“Love story” giovanile ad Amsterdam

Un dolce ricordo di gioventù è riaffiorato nella mia memoria a 65 anni di distanza. Mentre riordinavo il poderoso archivio della mia vita, ho ritrovato una letterina che mi scrisse in inglese il 18 agosto 1960 una ragazza olandese che avevo conosciuto ad Amsterdam. Era una biondina con gli occhi verdi e un visetto dolce. Si chiamava Anneke, aveva 18 anni, la mia stessa età, e lavorava come commessa in un grande magazzino. 

Lì, avevo intrattenuto con lei una conversazione, durante la quale si era manifestata tra noi una reciproca simpatia. 

Ero tornato a incontrarla il giorno successivo e ci eravamo scambiati l’indirizzo postale, con la promessa di intrecciare una corrispondenza.

Poi, io ripartii, per tornare a Roma viaggiando in autostop, zaino in spalla, così come all’andata dal confine di Chiasso, in un’escursione durata 26 giorni, durante i quali attraversai nove stati europei con soste negli ostelli della gioventù: Svizzera, Francia, Belgio, Olanda, Lussemburgo, Germania, Austria, Italia e San Marino.

Mi ero finanziato quell’impresa con la vincita di un premio letterario di 30mila lire bandito dal Rotary Club di Roma tra gli studenti dell’ultimo anno di liceo.

Arrivato a casa il 26 agosto, vi trovai una lettera che Anneke mi aveva inviato il giorno stesso della mia partenza.
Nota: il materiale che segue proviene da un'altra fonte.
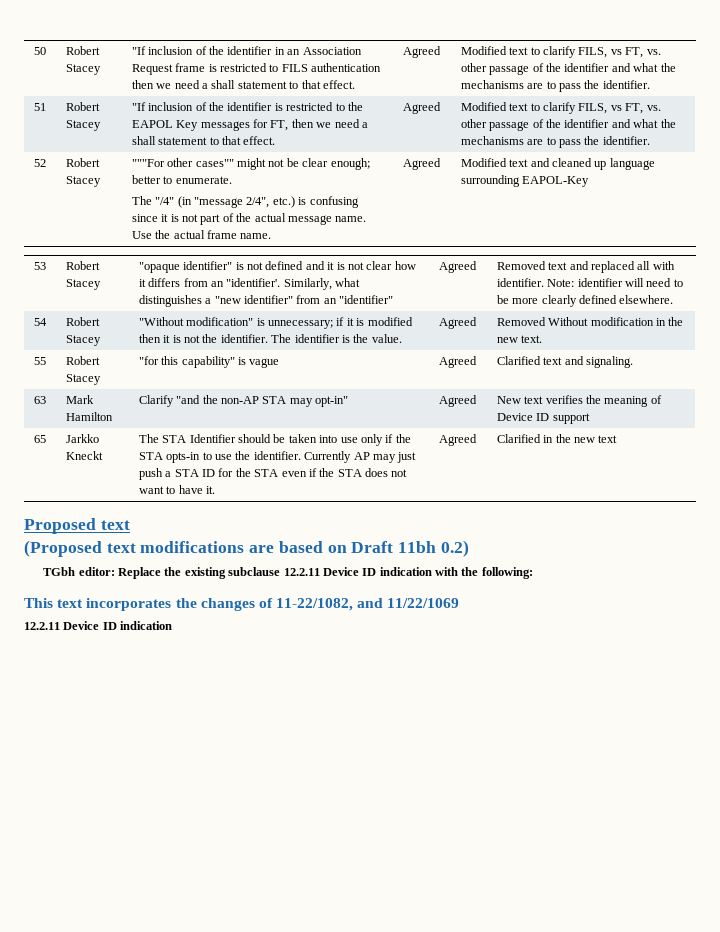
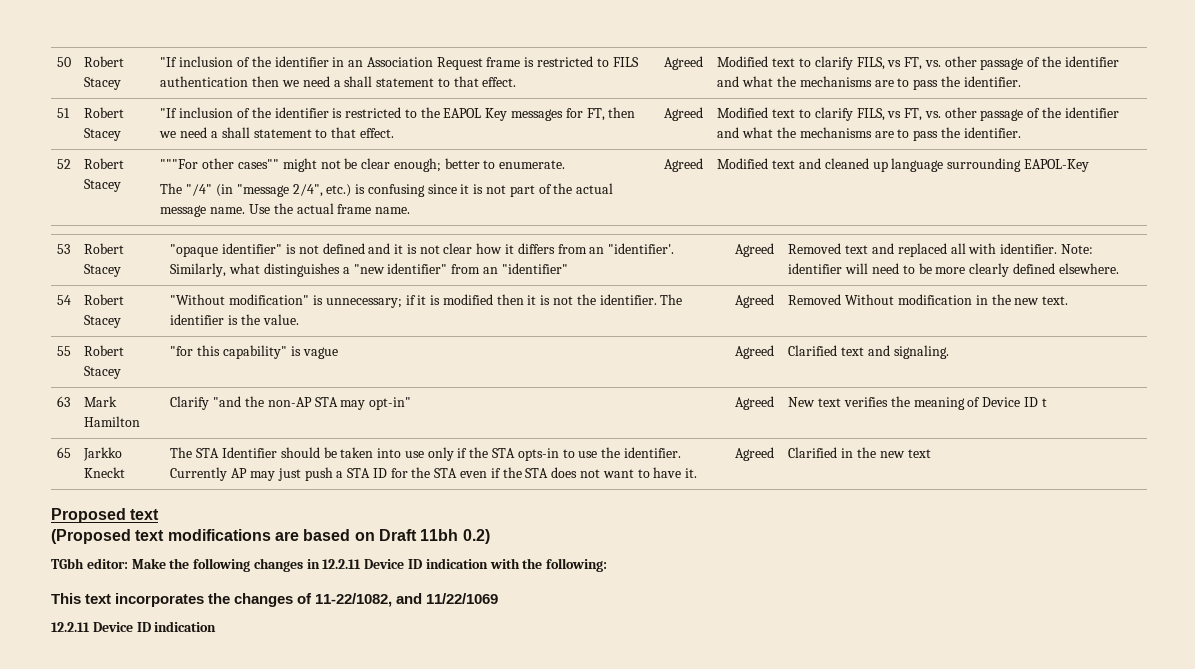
- 63 | Mark Hamilton | Clarify "and the non-AP STA may opt-in" | Agreed | New text verifies the meaning of Device ID support
+ 63 | Mark Hamilton | Clarify "and the non-AP STA may opt-in" | Agreed | New text verifies the meaning of Device ID t
- TGbh editor: Replace the existing subclause 12.2.11 Device ID indication with the following:
+ TGbh editor: Make the following changes in 12.2.11 Device ID indication with the following:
Mi scriveva in inglese, e io qui traduco:

“Caro Nicola, 

voglio dirti perché io non posso incontrarti di nuovo. Io mi sono un po’ innamorata di te. E ho paura che, che se ti rivedo, mi innamorerò di più. Io non voglio innamorarmi, perché mi sentirei molto sola quando tu sarai tornato in Italia. Io spero che tu mi capisca. 

Scrivimi subito, per favore.

Anneke.

Le risposi, con parole affettuose. Ma la love story finì lì.